An Alfred Hitchcock movie from 1938, and it seems even older than that. It's an oddball mixture of romantic comedy, mystery, and spy thriller.
Young Iris is off in a central-European ski resort with a couple girlfriends, a last fling before she gets married. The night before she's due to leave, she meets up with a seemingly ditzy but pleasant elderly woman, Miss Froy (played wonderfully by Dame May Whitty). She also encounters (in fact, meets-cute) Gilbert (Michael Redgrave, father to Vanessa and Lynn), an irritating musician.
After they all pile on a train, Miss Froy—you might have guessed—vanishes mysteriously. Even more mysterious, a number of passengers in the compartment insist that that Miss Froy was a figment of Iris's imagination. Iris begins to doubt herself, but Gilbert believes in her. Their investigation reveals that nothing is as it seems.
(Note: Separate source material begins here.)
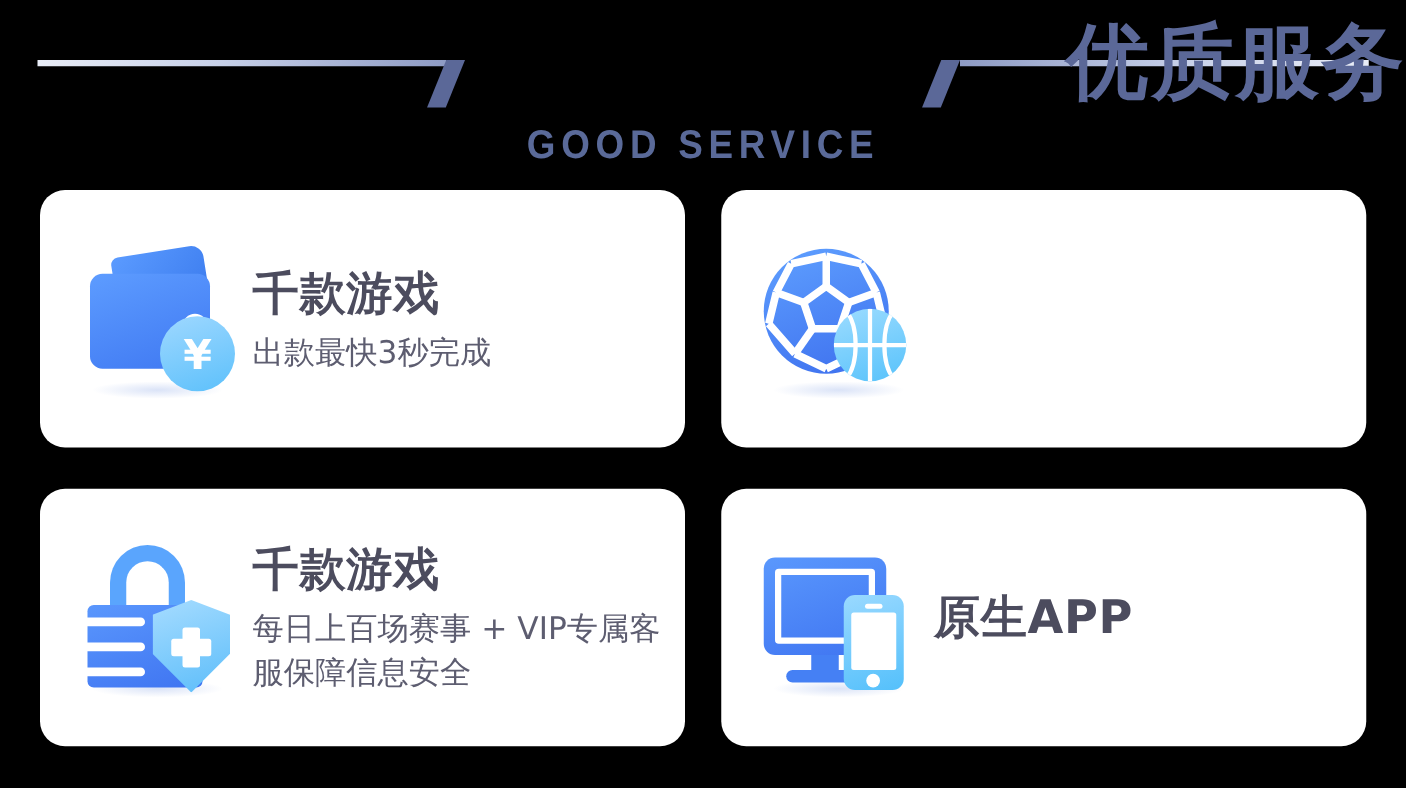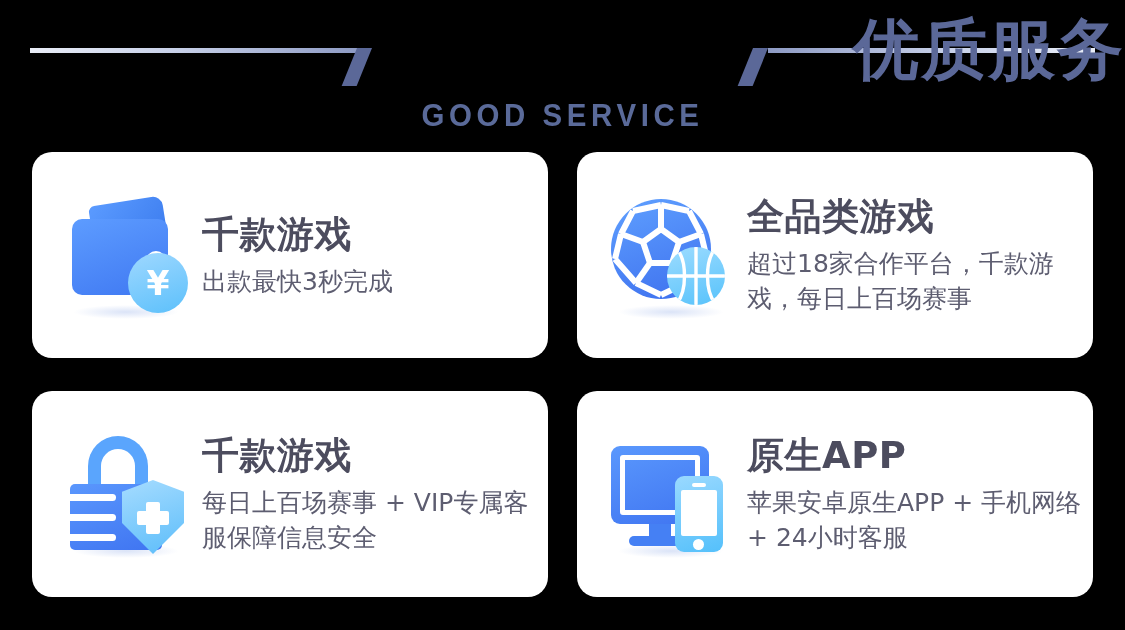"全品类游戏" div.card-text { html: <div> <div>全品类游戏</div> <div>超过18家合作平台，千款游戏，每日上百场赛事</div> </div> -> none }
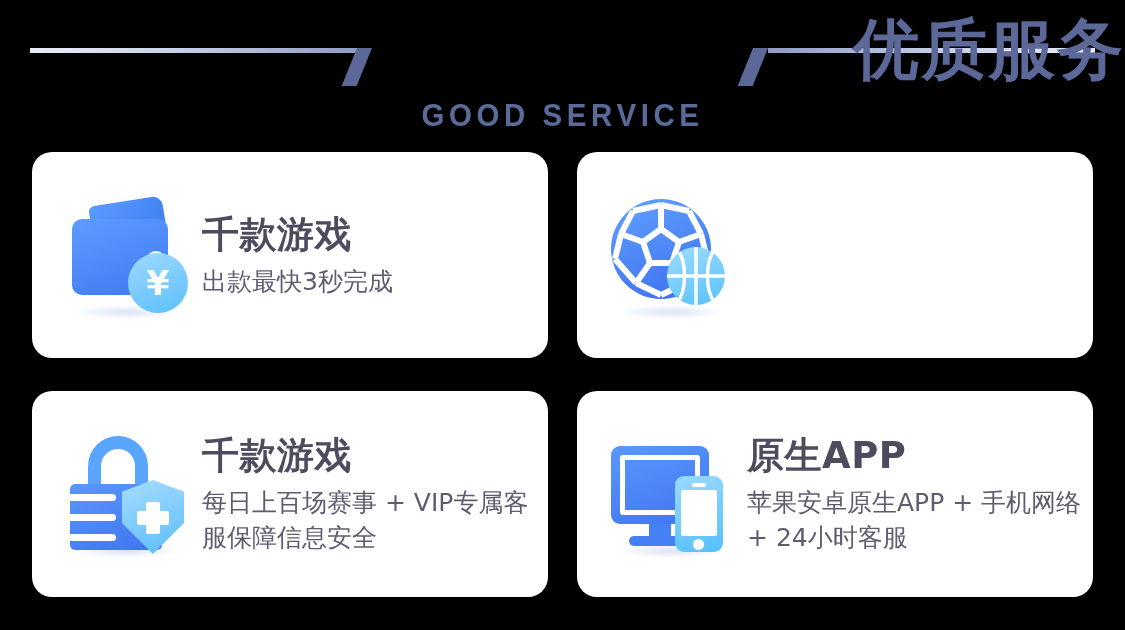"苹果安卓原生APP + 手机网络 + 24小时客服" div.card-sub { html: <div>苹果安卓原生APP + 手机网络 + 24小时客服</div> -> none }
The movie has a number of other colorful characters: a pair of Brits that are anxious to get word of an important cricket match, frustrated at every turn. And there are a couple of scandal-shy lovers married to other people; he turns out to be a total weasel.
Things move slowly. Today, they could fit this plot into a 60-minute episode of Bones.
Consumer note: the cover art/link at the right goes to the Criterion Collection edition of the movie. Which is not what Netflix sent; instead we got a cheapie from a no-name publisher containing an intro by Tony Curtis, stumbling over his trite cue card lines. Bleah.